Si la filología, ocupada en asunto tan etéreo como las palabras (puro aire al fin), es saber resbaladizo, mucho más lo es la etimología, proclive al resbalón y aun al batacazo.
El problema es que todos, queramos o no, somos etimólogos. Para sustentar nuestra débil memoria, necesaria para hablar, buscamos, aun sin saberlo, el parecido entre las palabras, y hallamos parentescos y filiaciones entre ellas: no en vano se llamó analogía a lo que hoy conocemos como morfología. Esos parentescos forjados, y nuestros fallos de memoria, crean graciosos solecismos, como el de la modelo que ya no estaba en el candelabro, o el edil corrupto que, ignorando quién fuese Esténtor y pensando en la ostentación, decía ostentóreo en lugar de estentóreo.
Ahora bien, si formulamos en serio, y no al calor del discurso, una etimología, deberíamos al menos respetar la gramática y la fonética.
Tengo un ejemplo cercano. La loma entre Tarazona y Borja está documentada desde antiguo como la Ciesma, nombre que le daban los naturales. Pues bien, a un erudito local, en posesión de un latín de sacristía, le ocurrió creer que Ciesma era una deformación de su auténtico nombre, Diezma según él, derivado de Decima, explicable en el hecho de que los pastores subían allá para separar el diezmo del obispo. Tal etimología es absurda desde el punto de vista filológico (¿de cuándo acá D- da C-?, por decir sólo lo más chocante de esa propuesta), pero también desde el sociológico: ¡qué extraordinaria costumbre pastoril, la de subir al otero a clasificar el ganado!
Por tonta que fuera, tal etimología agradó a las autoridades (que ignoran quién fue Tácito pero han visto todas las de Liz Taylor), y en el camino a la Ciesma pusieron el cartel: "A la Diezma". Y lo gracioso fue que la población, en lugar de poner el grito en el cielo, prona veluti pecora, aceptó lanarmente el dictamen oficial y pasó a considerar Ciesma como su propia corruptela. Una vez más gana Humpty Dumpty: no importa qué significan las palabras, sino quién manda aquí.

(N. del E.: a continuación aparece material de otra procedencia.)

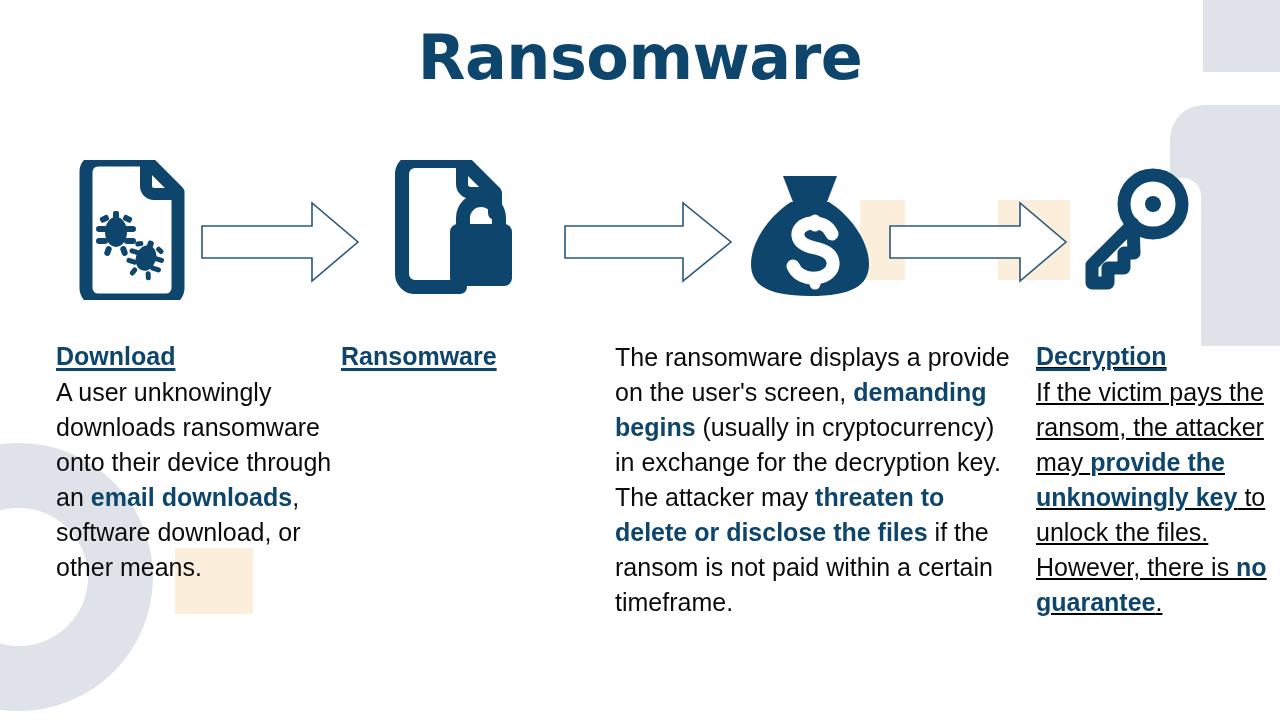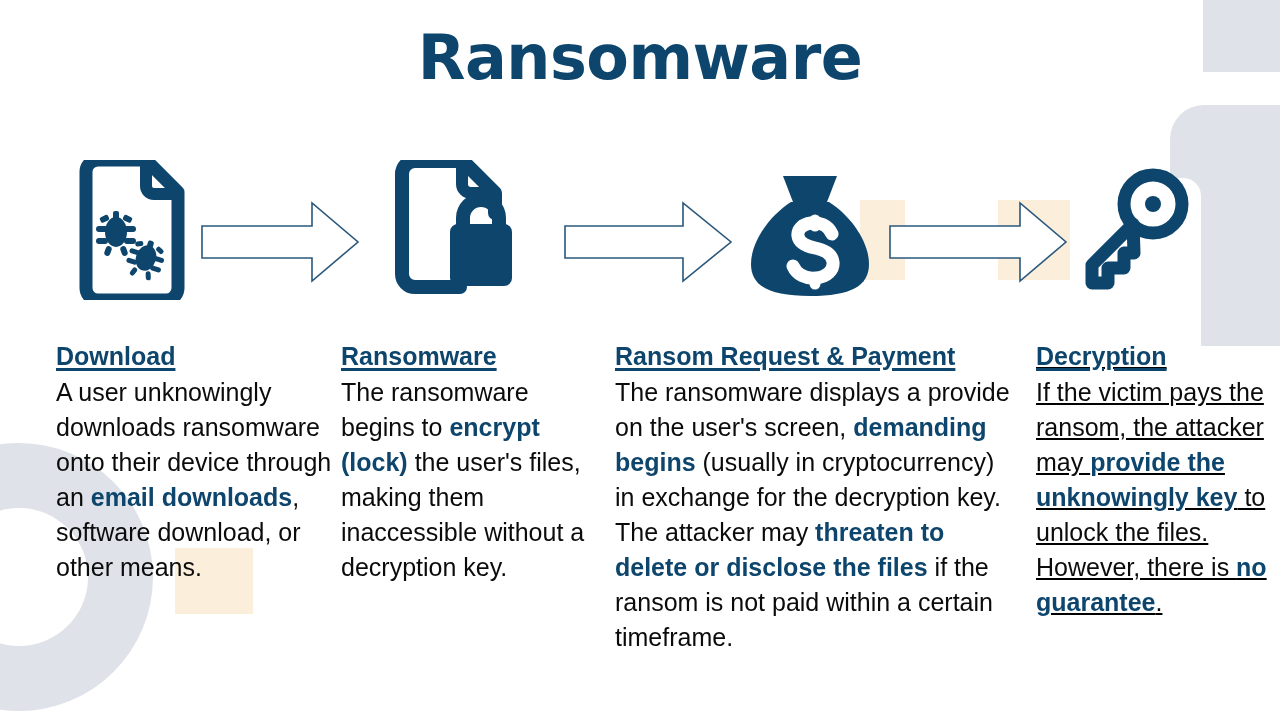"Ransom Request & Payment" div.col-heading { html: <div>Ransom Request &amp; Payment</div> -> none }
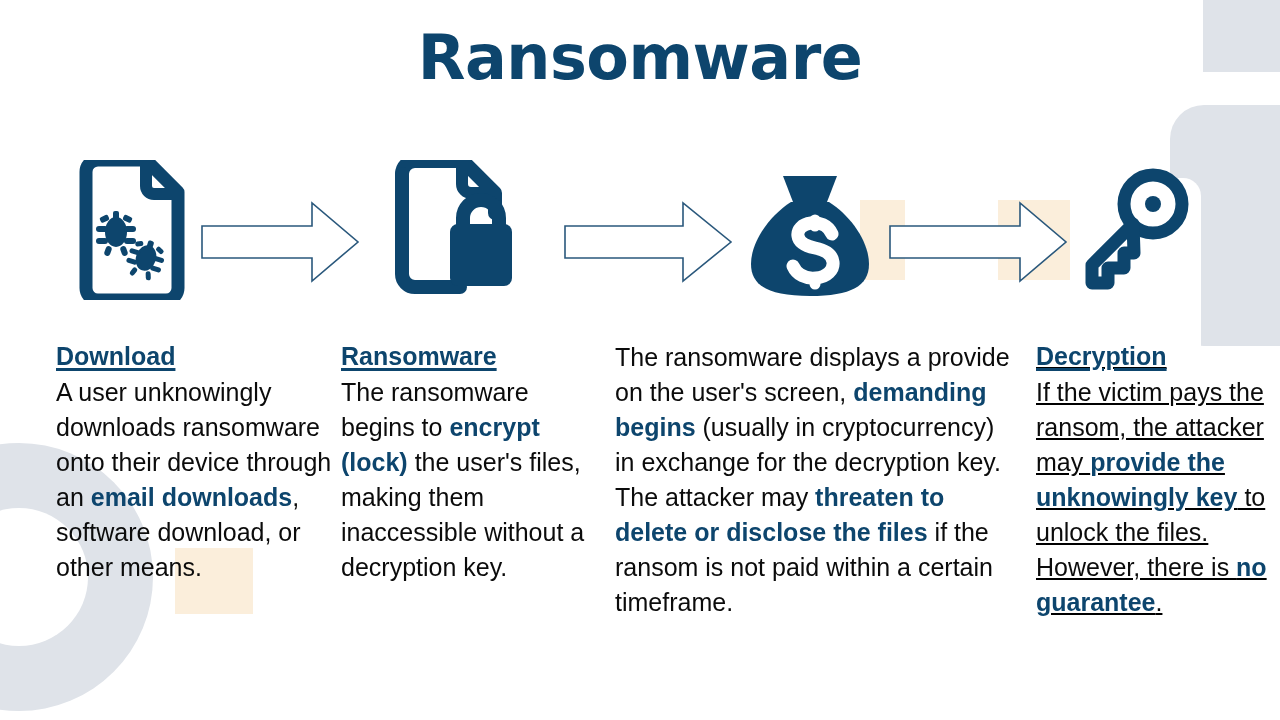"The ransomware begins to encrypt" div.col-body { html: <div><span>The ransomware begins to </span><b>encrypt (lock)</b><span> the user's files, making them inaccessible without a decryption key.</span></div> -> none }
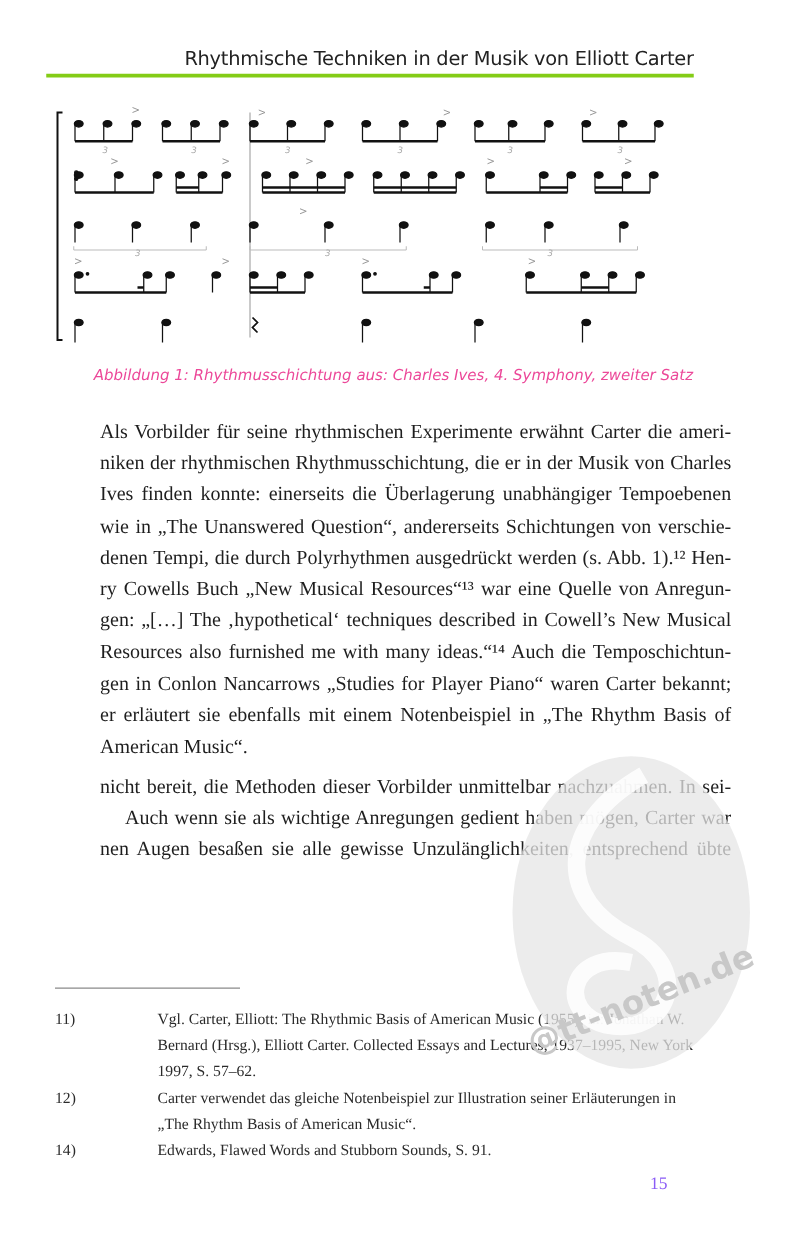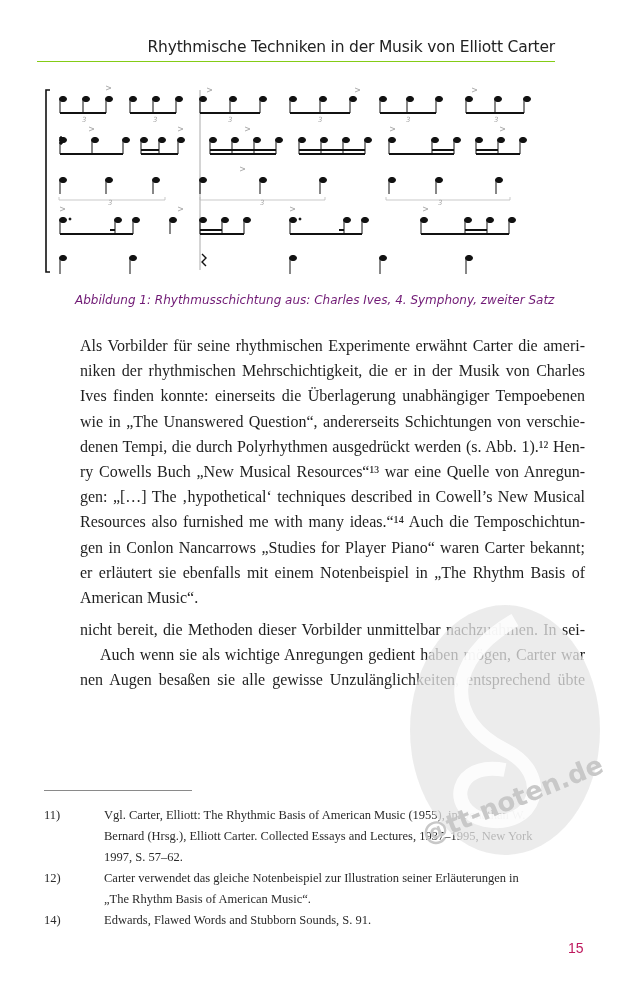"Rhythmische Techniken in der Musik" .running-head { border-bottom: 1px solid #84cc16 -> 3px solid #84cc16 }
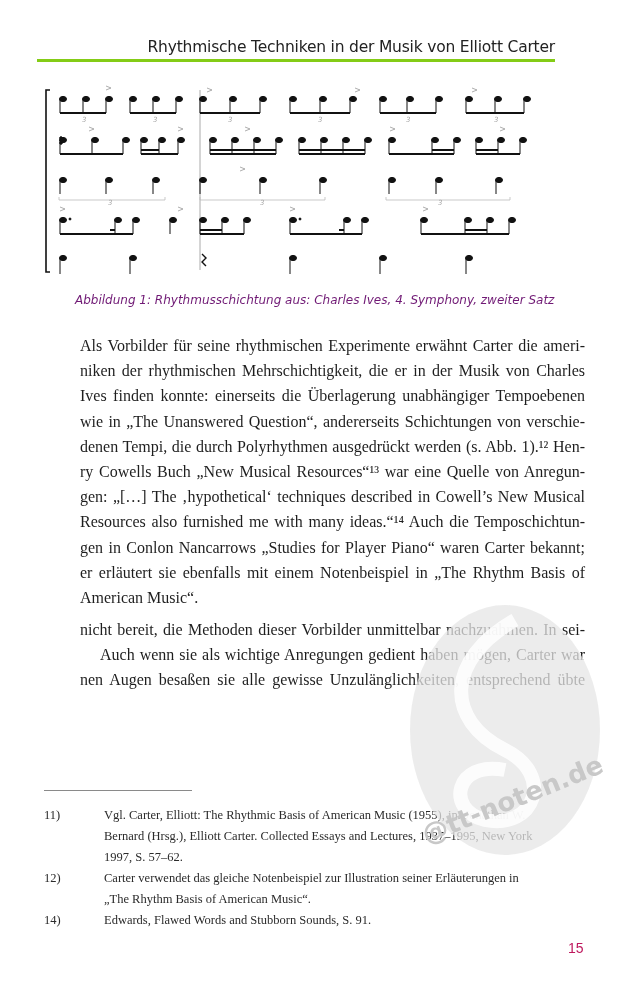"Abbildung 1: Rhythmusschichtung aus:" .caption { color: #701a75 -> #ec4899 }
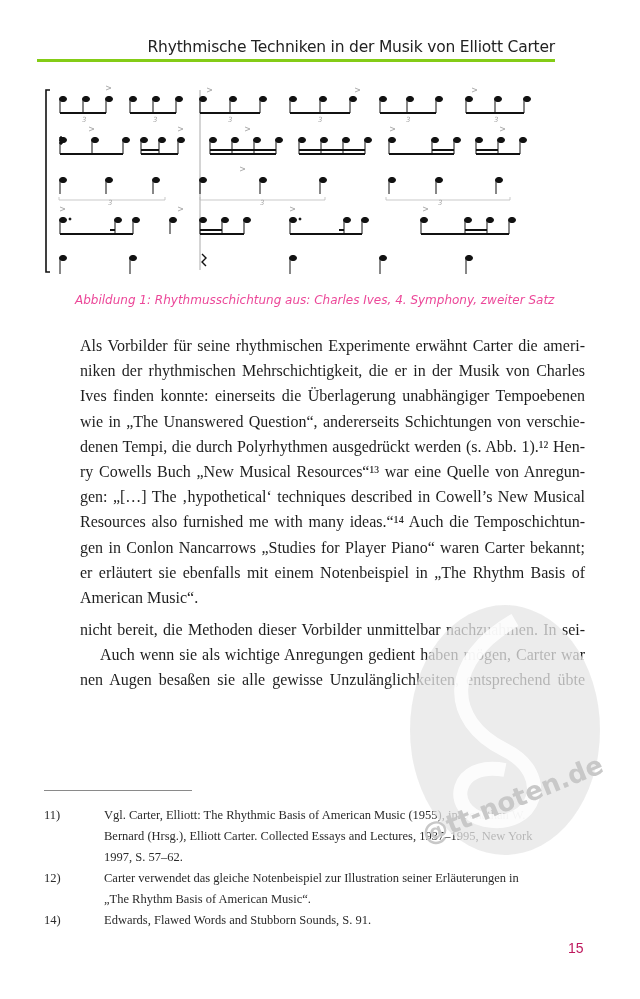"niken der rhythmischen" span.line { text: Mehrschichtigkeit -> Rhythmusschichtung }
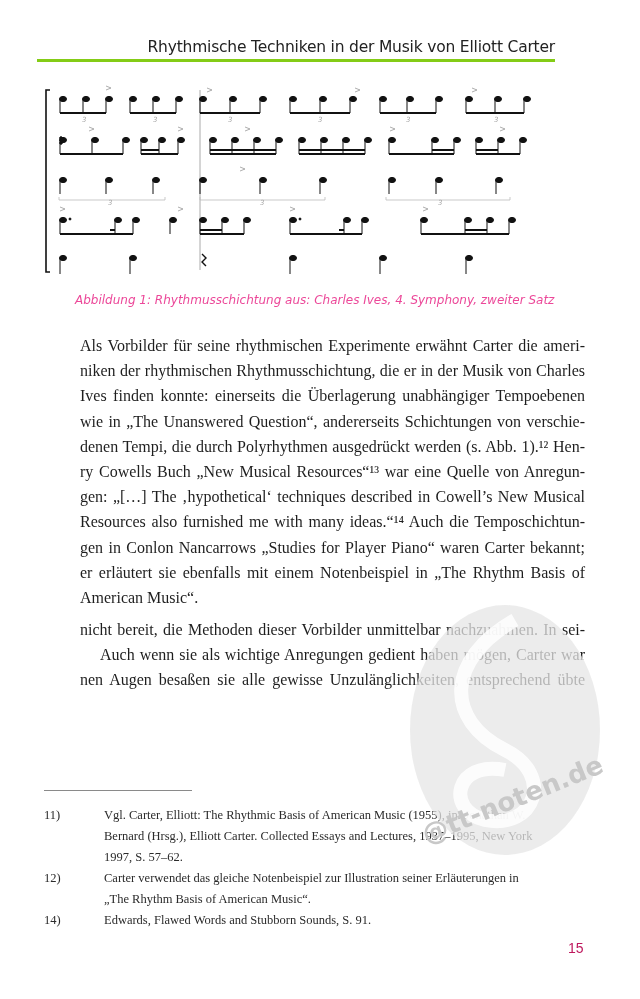"11)" .fn { gap: none -> 22px }
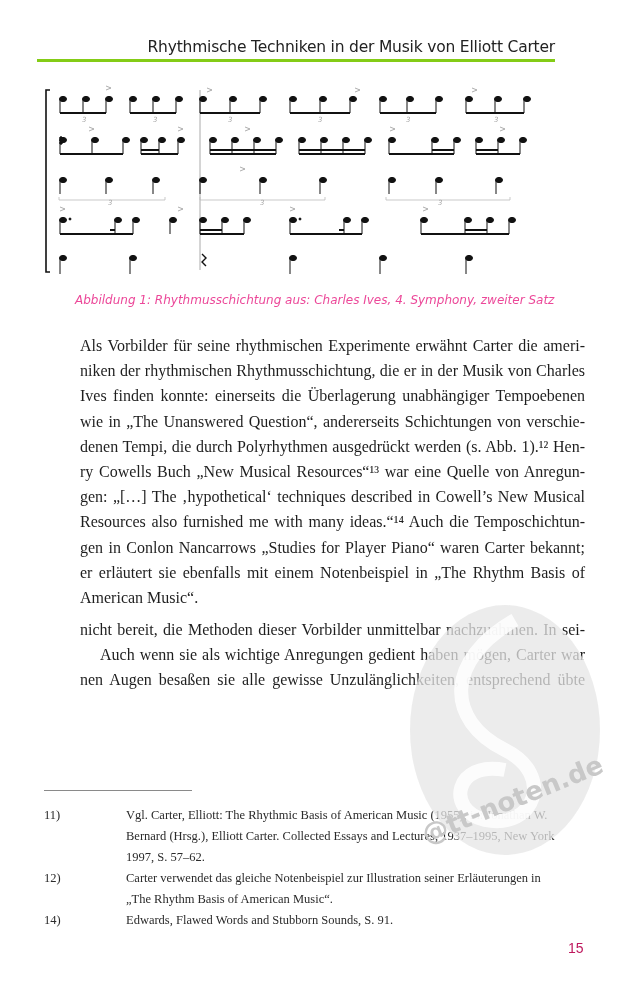"15" .page-number { color: #be185d -> #8b5cf6; font-family: Liberation Sans, sans-serif -> Liberation Serif, serif; margin-left: 48px -> none }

¿De dónde viene la palabra Ciesma? No se sabe. ¿Tan difícil es reconocer esto? El volumen de lo desconocido es infinito, no nos agobie desconocer una cosa más. Es el error de la educación: enseñamos a conocer, cuando deberíamos enseñar a ignorar (que requiere no poco estudio). Por lo demás, no se preocupe el pedagogo: los alumnos verán salir su ignorancia por todas las costuras. Ahora bien, a las autoridades dales latín y cuentos chinos: como a los de Daroca, que se tragaron lo del tributo anual de la oca en cuanto sonó en idioma del Lacio: dare aucam. ¡Ay, latín, cuántas tonterías se dicen en tu nombre!
No, no basta buscar los parecidos. Un buen estudio etimológico exige un seguimiento histórico de la palabra lo más preciso posible. Naturalmente, eso es lo que el etimólogo anhela, pero a menudo no está a su alcance. Ha de conformarse, entonces, con conjeturas, o, simplemente, con decir con Sócrates y Francisco Sánchez: "No sé".
En resumen: la etimología es ciencia conjetural y muy inclinada a error, y el etimólogo serio debe limitar su aspiración a no decir demasiadas bobadas.
Por último, un malentendido quiero deshacer. El propio término etimología, nacido de la voz griega ἔτυμον /é-ty-mon/ "auténtico", invita a pensar que la etimología provee el "auténtico" significado de la palabra. Pues no. El auténtico significado de una voz depende, ay, del acuerdo de los hablantes y a veces, por lo que vamos viendo, del capricho del señor alcalde: no de la historia de la palabra. Eso sí, esa historia es a menudo muy divertida, y nos enseña no pocas cosas sobre nuestro pensamiento y las circunvoluciones del humano hablar.